Email security gateways come in several forms, including:
- Public cloud-based
- Hybrid (combination of public and private cloud)
- Hardware appliance on premises
- Virtual appliance on premises
- Email server-based
Each of these forms offers similar functionality. In fact, many email security gateway products are available in two or more of these forms, typically with identical capabilities. Where the forms differ somewhat is in their relative performance and security. That being said, no form is inherently superior to another, however. Each has advantages and disadvantages. This article will help you identify the best email security gateway for you by covering a variety of representative products using any of these forms.
The following products were analyzed for this article: Cisco Email Security Appliance, Clearswift SECURE Email Gateway, Fortinet FortiMail, McAfee Email Protection (Editor's note: Intel Security recently moved this product to end of life and will no longer offer it as of Jan. 11, 2016), McAfee Security for Email Servers, Microsoft Exchange Online Protection (EOP) , Proofpoint Enterprise Protection, Sophos Email Appliance, Symantec Email Security.cloud, Symantec Messaging Gateway, Trend Micro InterScan Messaging Security, Trend Micro ScanMail Suite for Microsoft Exchange and Websense Email Security Gateway.
Each of these products has been evaluated, based on publicly available information, against five criteria: the sophistication of the basic security functions, additional security functions, management usability and customizability, typical false positive and false negative rates, and reliance on external systems for email processing and/or storage. These criteria are not comprehensive; they are meant to be used as part of an organization's larger product evaluation process. Each organization has unique requirements, needs and environments, so similarly, the product evaluation process for determining the best email security gateway must be tailored for each enterprise.
Criterion #1: How advanced are basic security functions?
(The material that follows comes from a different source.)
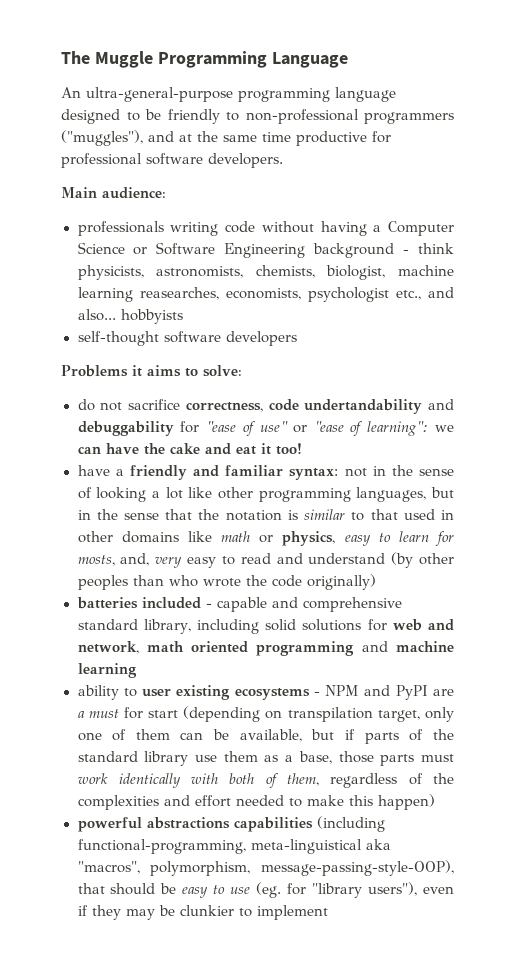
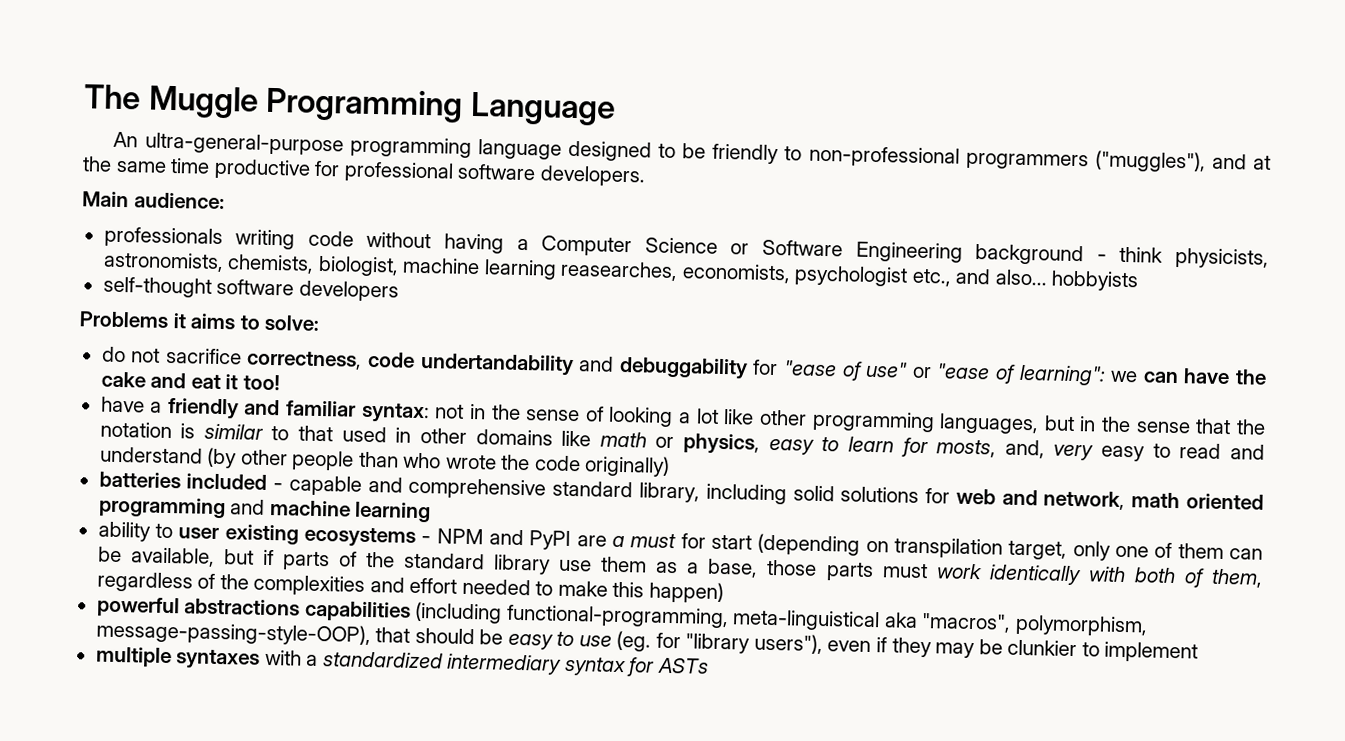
[77,575,128,590] peoples -> [291,450,355,471] people
(328, 912) none -> [95,646,709,677] // multiple syntaxes with a standardized intermediary syntax for ASTs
The basic security functions performed by every email security gateway are fundamentally the same: antivirus, antimalware, antiphishing and antispam. However, this isn't meant to imply all gateways are equally effective when it comes to detecting and stopping threats. Traditional antivirus, antimalware, antiphishing and antispam features are all less effective than they used to be because attack techniques have evolved to evade detection. Email security gateway vendors have compensated for this by integrating more advanced detection techniques into their products.
One of these techniques is known as sandboxing. Sandboxing uses an isolated environment to test a file to see how it behaves when opened, executed or otherwise accessed. Using a sandbox provides a safe way to identify malware through monitoring its behavior. Several of the products analyzed in this review promote sandboxing capabilities, including Cisco Email Security Appliance, Fortinet FortiMail, McAfee Email Protection, Proofpoint Enterprise Protection and Websense Email Security Gateway. Both Trend Micro products also support sandboxing through an optional add-on called the Deep Discovery Analyzer.
Another advanced detection technique involves the use of threat intelligence. Threat intelligence is information about current threats -- such as IP addresses of hosts that have been attacking other hosts -- that an organization can use to make better decisions about which activities to allow and which to block. Most products covered in this article use threat intelligence to improve detection capabilities. Products that did not explicitly mention their utilization of threat intelligence include Clearswift SECURE Email Gateway, Microsoft Exchange Online Protection and Sophos Email Appliance.
For those products that offer threat intelligence, it is important not only to learn about the overall quality of the threat intelligence feature, such as what sources it comes from, but also how often it is updated by the vendor and how often those updates are transferred to the gateway itself. Ideally updates should be made in near-real-time, such as every few minutes.
Some products state that they support other advanced detection techniques in addition to threat intelligence and sandboxing, but these other techniques are usually not described in detail. Examples of the techniques are "deep content analysis," "file retrospection" and "advanced content filtering." When performing a product evaluation, an organization should identify any such techniques that products offer and ask for more information about the details behind these titles.
Criterion #2: What additional security features are offered?
As mentioned in criterion #1, the best email security gateway products offer antivirus, antimalware, antiphishing and antispam features. Most gateways provide additional security functionality, typically in the forms of data loss prevention (DLP) and/or email encryption. Organizations that already have DLP and email encryption deployments may disregard this criterion in their evaluations because those deployments are likely to be more robust than the email security gateway-provided capabilities.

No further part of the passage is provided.